Extracted entries —
◆ ◆ ◆ ◆ ◆

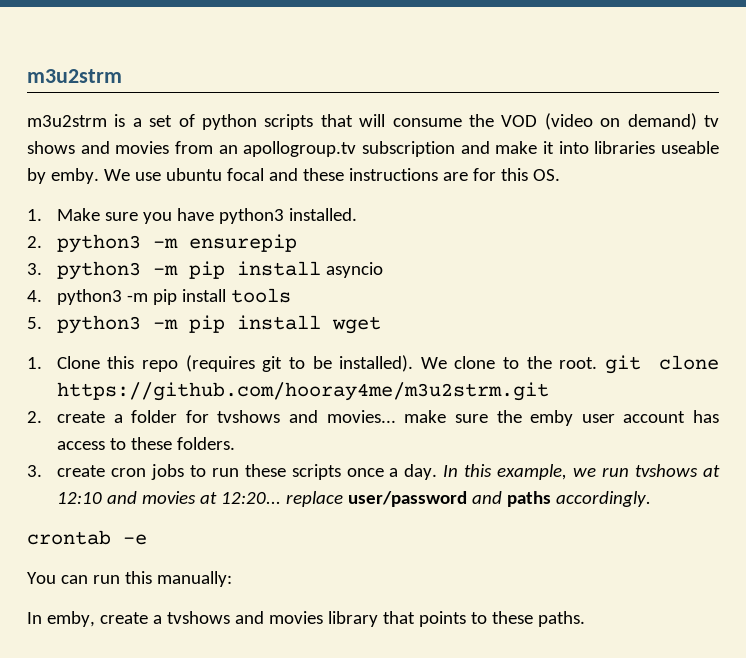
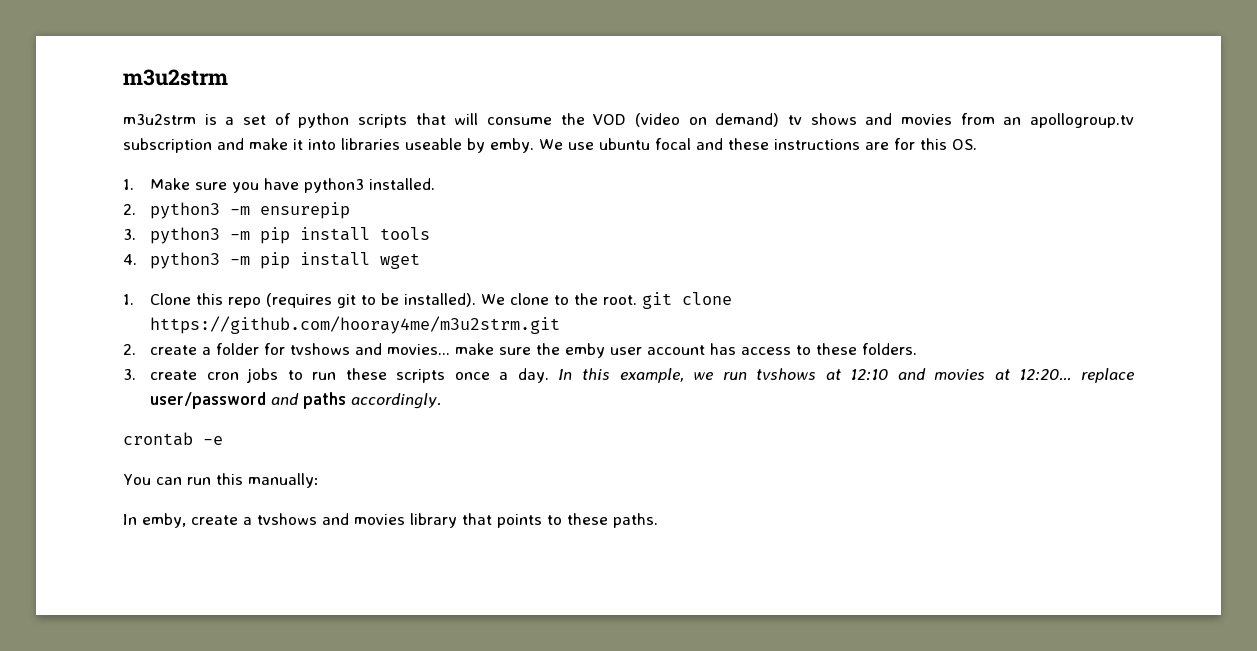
[325,262,383,278] [27,289,226,305] asyncio // 4. python3 -m pip install -> (371, 234) none
[27,317,42,329] 5. -> [123,254,137,265] 4.

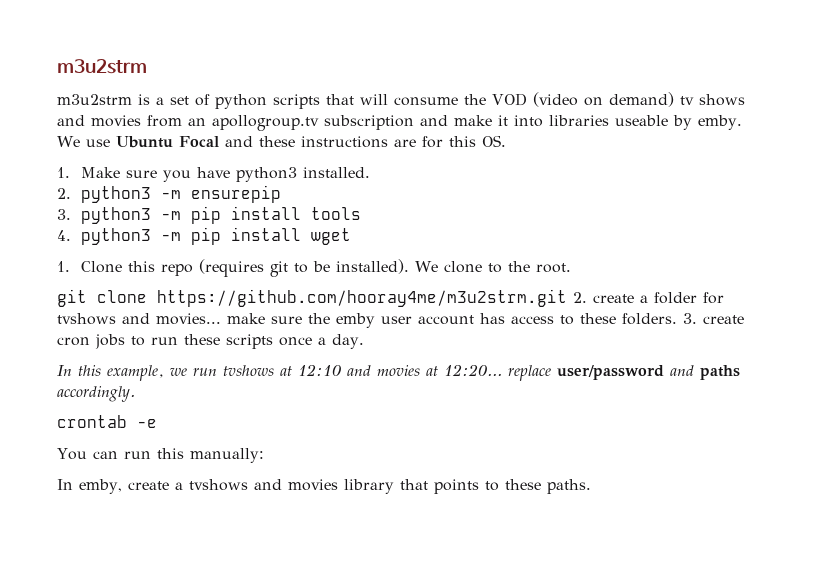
[599,138,691,150] ubuntu focal -> [115,136,219,148] Ubuntu Focal
(638, 300) none -> (572, 268) //
(561, 325) // -> (567, 298) none
(918, 349) // -> (677, 319) none
(549, 375) none -> (364, 341) //

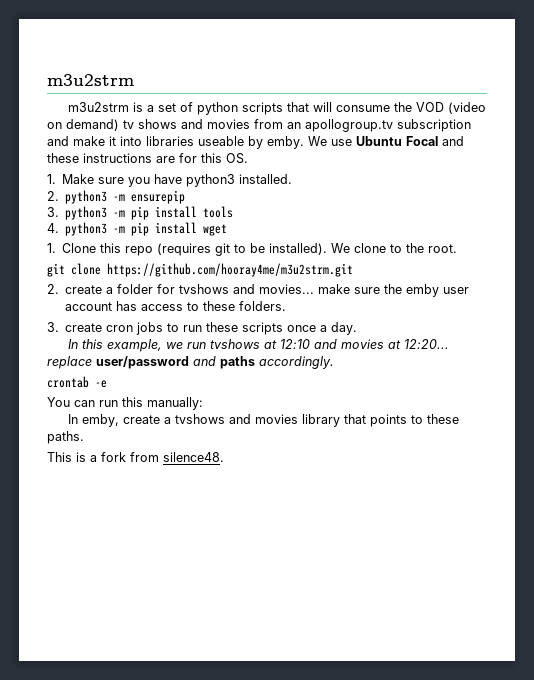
(567, 298) none -> (353, 270) //
(677, 319) none -> (287, 306) //
(591, 486) none -> [47,452,224,462] // This is a fork from silence48.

◆ ◆ ◆ ◆ ◆

Try it — Check each line of the entries for the string "none". Copy the lines that have it.

Expected answer —
[325,262,383,278] [27,289,226,305] asyncio // 4. python3 -m pip install -> (371, 234) none
(638, 300) none -> (572, 268) //
(561, 325) // -> (567, 298) none
(918, 349) // -> (677, 319) none
(549, 375) none -> (364, 341) //
(567, 298) none -> (353, 270) //
(677, 319) none -> (287, 306) //
(591, 486) none -> [47,452,224,462] // This is a fork from silence48.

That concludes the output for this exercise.